Tweak the Epochs Based on Sample Size: The default epoch number is 2, which works for most cases. In general, larger data sets require less epochs to converge, while smaller data sets require a larger training epoch to converge. We recommend that you tweak your epochs based on data sample size.
Prompt Structure: Optimizing the prompting strategy can improve the performance of a fine-tuned model. It is worth investing time to optimize the prompt templates on existing models before using them for fine-tuning. We recommend that you abide by the prompting best practices followed by Amazon Nova to achieve the best performance results.
Increasing Effective Epochs: As Amazon Bedrock Customization service limits the epochs to 5, this might hinder under-training on smaller datasets. Hence, for smaller samples (<1K) we recommend that you duplicate the data to make the "Effective epoch" higher. For example, if the dataset is duplicated to 2x times, training 5 epochs would be effectively mean 10 epochs on the original data. For larger samples (up to 5k) we recommend 2 epochs, for sample sizes greater than 5k we recommend using 1 epoch for faster convergence.

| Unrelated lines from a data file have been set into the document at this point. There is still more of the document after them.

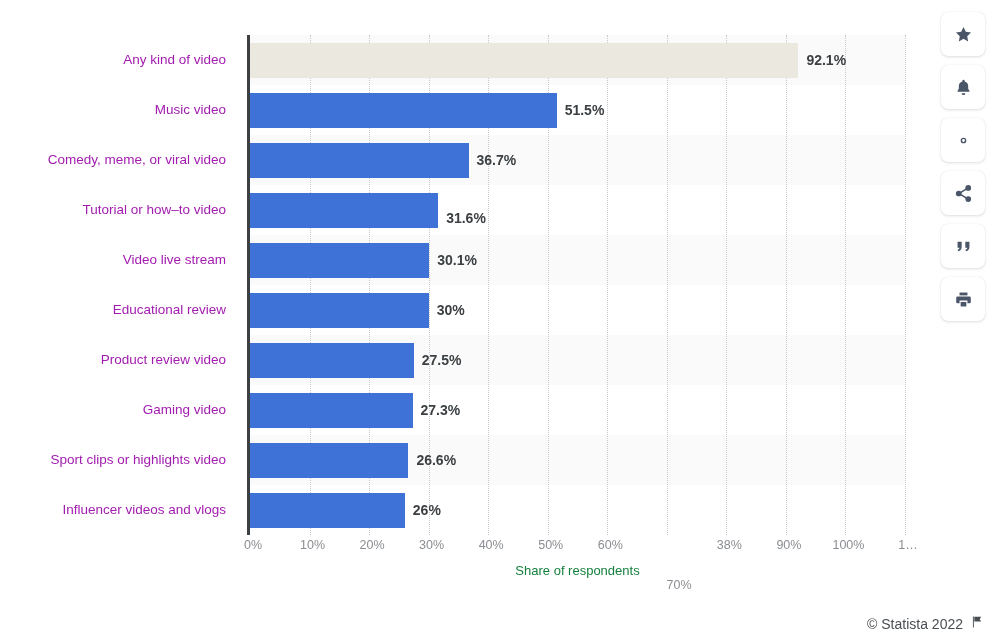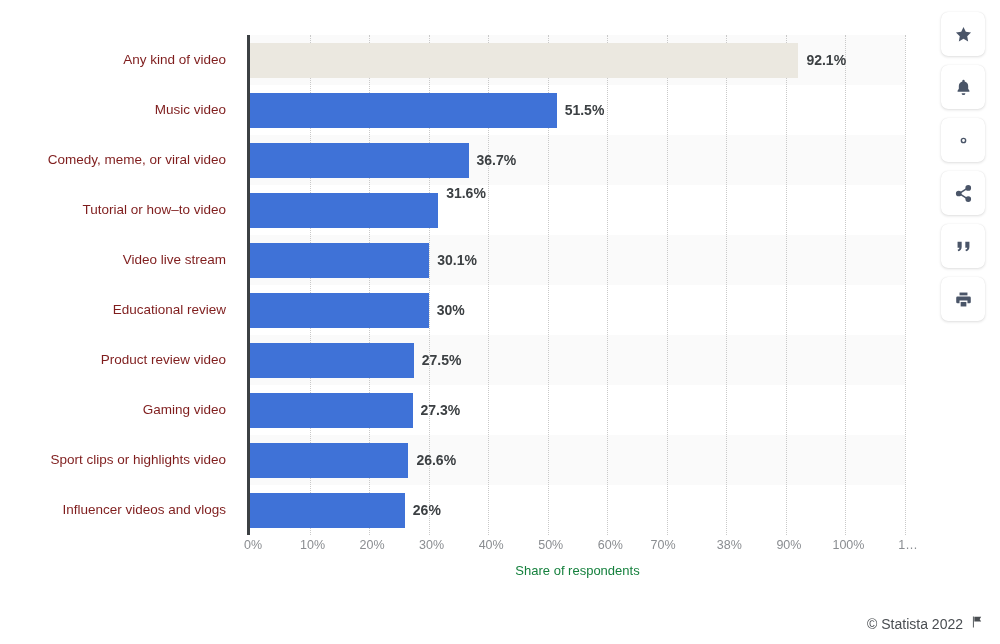"Any kind of video" .cat-label { color: #7f1d1d -> #a21caf }
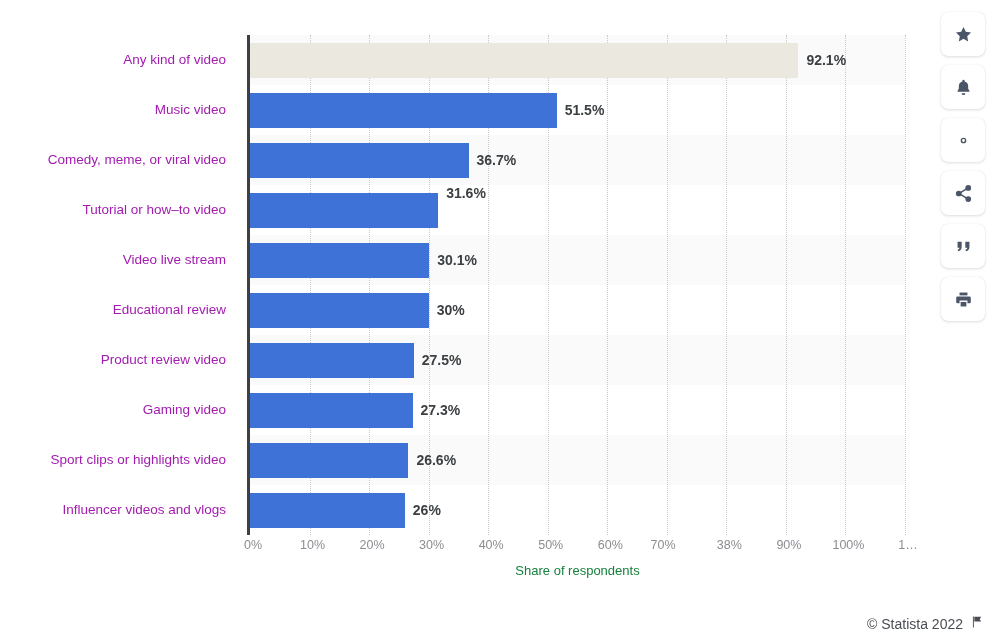"31.6%" div.bar-value { top: 141px -> 166px }
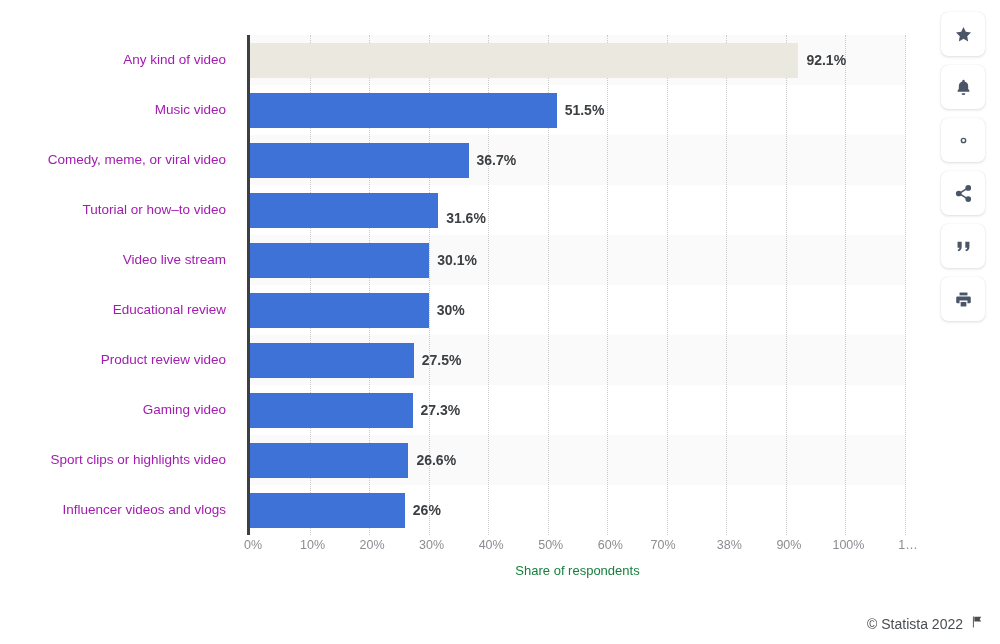"70%" div.xtick { left: 413px -> 429px; margin-top: none -> 40px }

Avoid a Large Warm up Number for Small Sample: The learning rate will gradually increase to the set value during warm up. Therefore, you should avoid a large warm up number for a small training sample because your learning rate might never reach the set value during the training process. We recommend setting the warmup steps by dividing the dataset size by 640 for Amazon Nova Micro, 160 for Amazon Nova Lite and 320 for Amazon Nova Pro and rounding the number.
Bigger learning rate for smaller models: Amazon Nova Micro may benefit from a larger learning rate due to the effective batch size used on the back end.
Quality over Quantity: The quality of the training data is more important than the quantity. Begin with a small, high-quality dataset for initial fine-tuning and performance evaluation, then iterate and expand based on the results.
Data Refinement: For certain use cases, cleaning and improving the training data using Amazon Nova models might be beneficial. This refined data can then be used to fine-tune smaller models effectively.
Diversify and Augment: You can improve the model performance by increasing the variation and diversity in your customization dataset. Your fine-tuning data and evaluation data should be consistent with the actual traffic distribution that the model will see.
Distillation: Amazon Nova Lite and Amazon Nova Pro can be used to generate training data for fine-tuning Amazon Nova Micro models. This method can be very effective if the larger models are already highly capable at the target task.
When to Distill or Fine Tune?
We recommend that you use distillation when
You do not have labeled data and the larger models in the family (aka, Teacher models) are highly capable on the target task.
Larger models are better than smaller model on the target task but you need the latency and cost profile of smaller model with the accuracy of larger models.
We recommend that you use custom fine-tuning when
You do not see good performance, even on a larger model, and there is a intelligence gap in the model.
Your use case is in a very narrow domain and not general enough for the model to know about it.